Work to complete ▸ Could you repeat word for word only the lines from the one containing "PPAL → Frecuencia (En EMPL)." to the last line of the data below?

════════

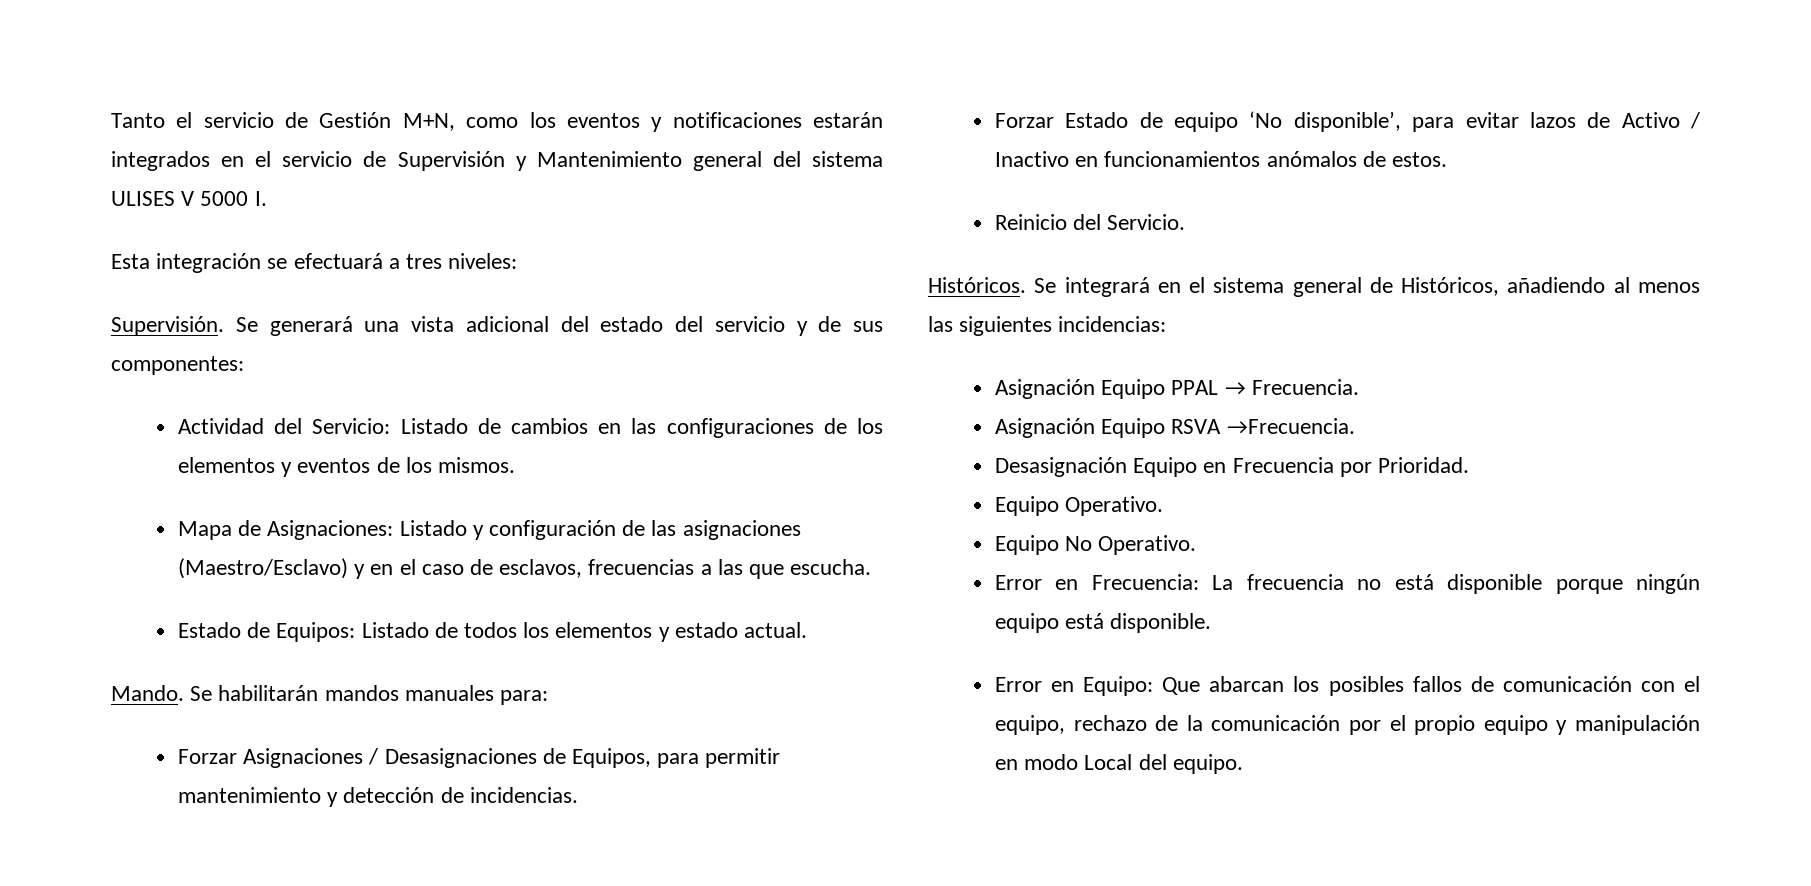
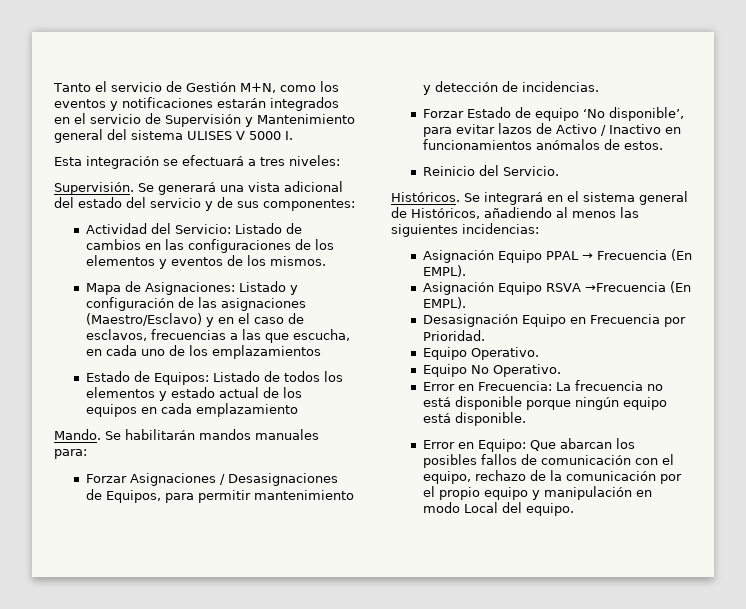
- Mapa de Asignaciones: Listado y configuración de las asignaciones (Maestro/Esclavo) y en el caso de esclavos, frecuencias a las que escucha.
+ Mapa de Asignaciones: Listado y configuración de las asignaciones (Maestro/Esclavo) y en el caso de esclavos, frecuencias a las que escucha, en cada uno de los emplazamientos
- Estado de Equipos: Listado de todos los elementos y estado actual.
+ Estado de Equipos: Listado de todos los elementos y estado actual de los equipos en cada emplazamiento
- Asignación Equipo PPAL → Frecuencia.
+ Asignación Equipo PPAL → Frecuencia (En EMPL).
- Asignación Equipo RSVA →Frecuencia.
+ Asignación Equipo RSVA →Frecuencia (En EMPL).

════════

Task solution ▸
+ Asignación Equipo PPAL → Frecuencia (En EMPL).
- Asignación Equipo RSVA →Frecuencia.
+ Asignación Equipo RSVA →Frecuencia (En EMPL).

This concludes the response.